For his beef, the chef has had to look a little further afield, to Higgins butchers in Sutton, Co Dublin, and the seafood is supplied by Sustainable Seafood Ireland. “I want the best and I’m hoping it’s down the road,” he says. “It’s a luxury property and I want the food to match it.”

Ballyfin is open seven days a week and, according to Picard-Edwards, the restaurant is busy throughout, serving an average of 28-30 guests a night, more at the weekend. It is not necessary to be a resident to book for dinner, although reservations are required and there is more availability outside of Friday and Saturday evenings for the €110 a la carte or €125 tasting menu.

Picard-Edwards has been joined in the kitchen by Kilkenny chef Tom Comerford. “He runs my breakfast and lunch service,” says Picard-Edwards. “Bringing him on board has been a massive help – I can concentrate on dinner service.”

Lunch in Ballyfin's Turner conservatory. 'My food is classical... but I would like to think it’s still exciting,' says head chef Richard Picard-Edwards. Photograph: Naoise Culhane
Lunch in Ballyfin's Turner conservatory. 'My food is classical... but I would like to think it’s still exciting,' says head chef Richard Picard-Edwards. Photograph: Naoise Culhane

Lunch at Ballyfin – part of the full-board experience most guests opt for, at daily rates ranging from north of €1,200 for a double room – is served in the Turner conservatory. Dinner, after a complimentary aperitif in one of the hotel’s sumptuous reception rooms, is served at capacious tables in the State Dining Room or the Van Der Hagen Room, overlooking the formal gardens. Food and beverage director Damien Marique, and sommelier Gary Butterfield, from Limerick, are also new to the team, having joined the staff earlier this year.

At dinner, guests can choose between a la carte or a tasting menu, both with the fine-dining bells and whistles of a series of snacks, bread course and petits fours, along with a cheese trolley. The menu is concise, with the only choice required on the a la carte being between meat or fish, but each plate is a masterfully composed symphony of flavours and textures.

Mushroom consomme with mushroom ravioli, tarragon and summer truffle. Photograph: Naoise Culhane
Mushroom consomme with mushroom ravioli, tarragon and summer truffle. Photograph: Naoise Culhane

“My food is classical because the food’s got to fit the environment first of all – but I would like to think it’s still exciting, and I do like complex food,” says Picard-Edwards.

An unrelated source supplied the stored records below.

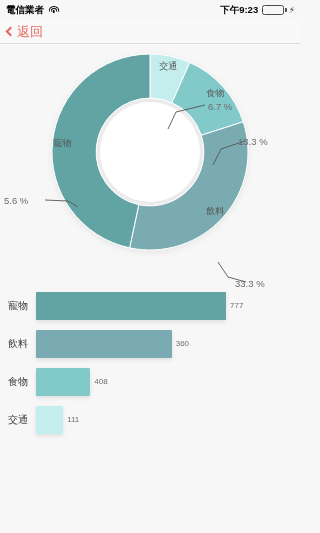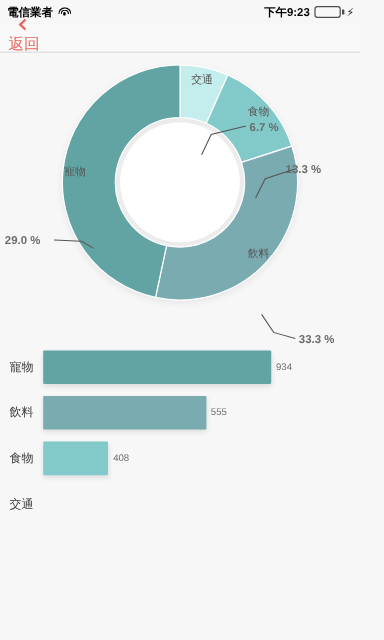--- a/index.html
+++ b/index.html
@@ -49,7 +49,7 @@
     background:#f9f9f9;
     border-bottom:0.5px solid #dcdcdc;
   }
-  #back-button{ display:flex; align-items:center; gap:3px; cursor:pointer;flex-direction:column; }
+  #back-button{ display:flex; align-items:center; gap:3px; cursor:pointer; }
   #back-chevron{
     width:7px;height:7px;
     border-left:2px solid #e8685f; border-bottom:2px solid #e8685f;

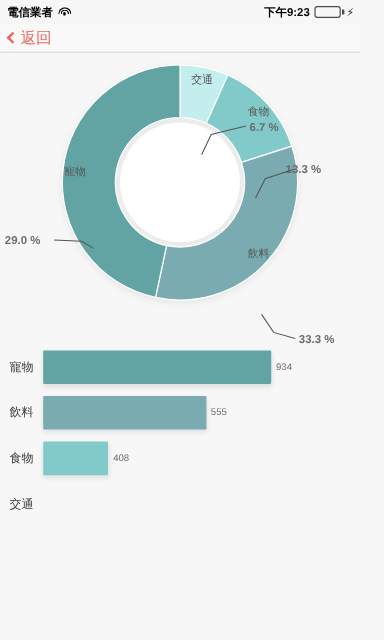--- a/index.html
+++ b/index.html
@@ -71,7 +71,7 @@
     font-size:9px; fill:#555; font-family:"Liberation Sans","DejaVu Sans",sans-serif;
   }
   .pct-label{
-    position:absolute; font-size:9.5px; color:#6b6b6b; white-space:nowrap;font-weight:bold;
+    position:absolute; font-size:9.5px; color:#6b6b6b; white-space:nowrap;
   }
   .leader{ stroke:#555; stroke-width:0.9; fill:none; }
 

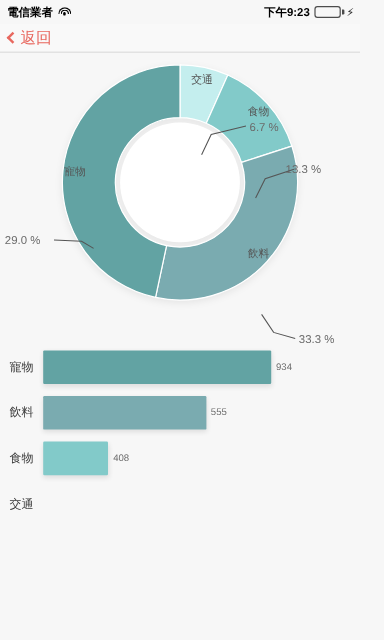--- a/index.html
+++ b/index.html
@@ -140,7 +140,7 @@
   <div class="pct-label" id="pct-0" style="left:208px; top:57px;">6.7 %</div>
   <div class="pct-label" id="pct-1" style="left:238px; top:92px;">13.3 %</div>
   <div class="pct-label" id="pct-2" style="left:249px; top:234px;">33.3 %</div>
-  <div class="pct-label" id="pct-3" style="left:4px;   top:151px;">29.0 %</div>
+  <div class="pct-label" id="pct-3" style="left:4px;   top:151px;">5.6 %</div>
 
   <svg id="leaders" width="300" height="245" style="position:absolute;left:0;top:0;pointer-events:none;">
     <path class="leader" d="M168,85 L176,68 L205,61"></path>

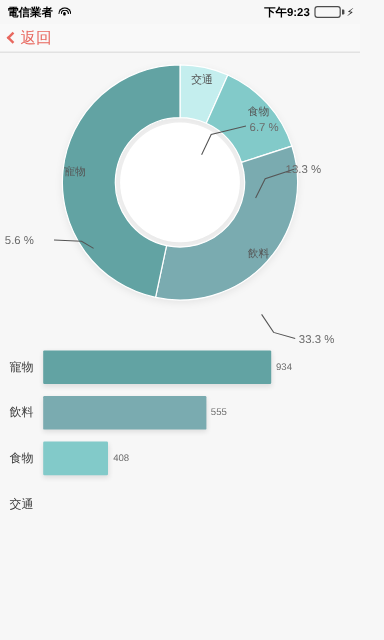--- a/index.html
+++ b/index.html
@@ -139,7 +139,7 @@
 
   <div class="pct-label" id="pct-0" style="left:208px; top:57px;">6.7 %</div>
   <div class="pct-label" id="pct-1" style="left:238px; top:92px;">13.3 %</div>
-  <div class="pct-label" id="pct-2" style="left:249px; top:234px;">33.3 %</div>
+  <div class="pct-label" id="pct-2" style="left:235px; top:234px;">33.3 %</div>
   <div class="pct-label" id="pct-3" style="left:4px;   top:151px;">5.6 %</div>
 
   <svg id="leaders" width="300" height="245" style="position:absolute;left:0;top:0;pointer-events:none;">

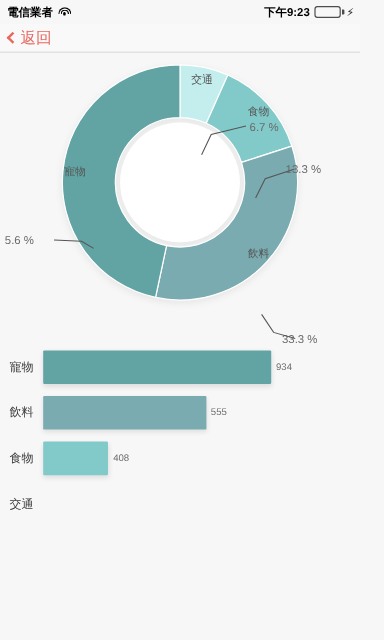--- a/index.html
+++ b/index.html
@@ -155,7 +155,7 @@
       <div class="bar-cat">寵物</div>
       <div class="bar-track">
         <div class="bar-fill" style="width: 190px; background: rgb(98, 163, 163);"></div>
-        <div class="bar-val">934</div>
+        <div class="bar-val">777</div>
       </div>
     </div>
     <div class="bar-row">

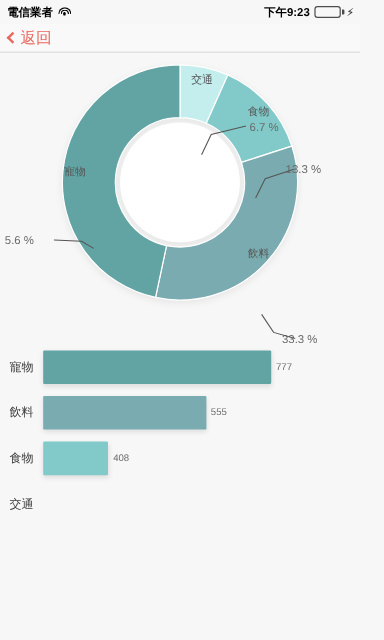--- a/index.html
+++ b/index.html
@@ -162,7 +162,7 @@
       <div class="bar-cat">飲料</div>
       <div class="bar-track">
         <div class="bar-fill" style="width: 135.714px; background: rgb(122, 171, 176);"></div>
-        <div class="bar-val">555</div>
+        <div class="bar-val">360</div>
       </div>
     </div>
     <div class="bar-row">

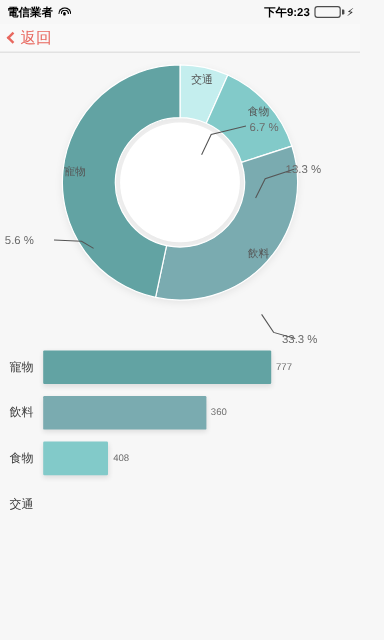--- a/index.html
+++ b/index.html
@@ -174,6 +174,10 @@
     </div>
     <div class="bar-row">
       <div class="bar-cat">交通</div>
+      <div class="bar-track">
+        <div class="bar-fill" style="width: 27.1429px; background: rgb(196, 238, 238);"></div>
+        <div class="bar-val">111</div>
+      </div>
     </div>
   </div>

He commutes regularly via Bristol and was previously head chef at the Mandarin Oriental Bittescombe Lodge.

So does the new recruit harbour Michelin ambitions for Ballyfin? “Absolutely. Absolutely,” he says with conviction. “First and foremost, the guests have got to enjoy the food and the food has got to fit the property. But yeah, I would love to have a Michelin star again.”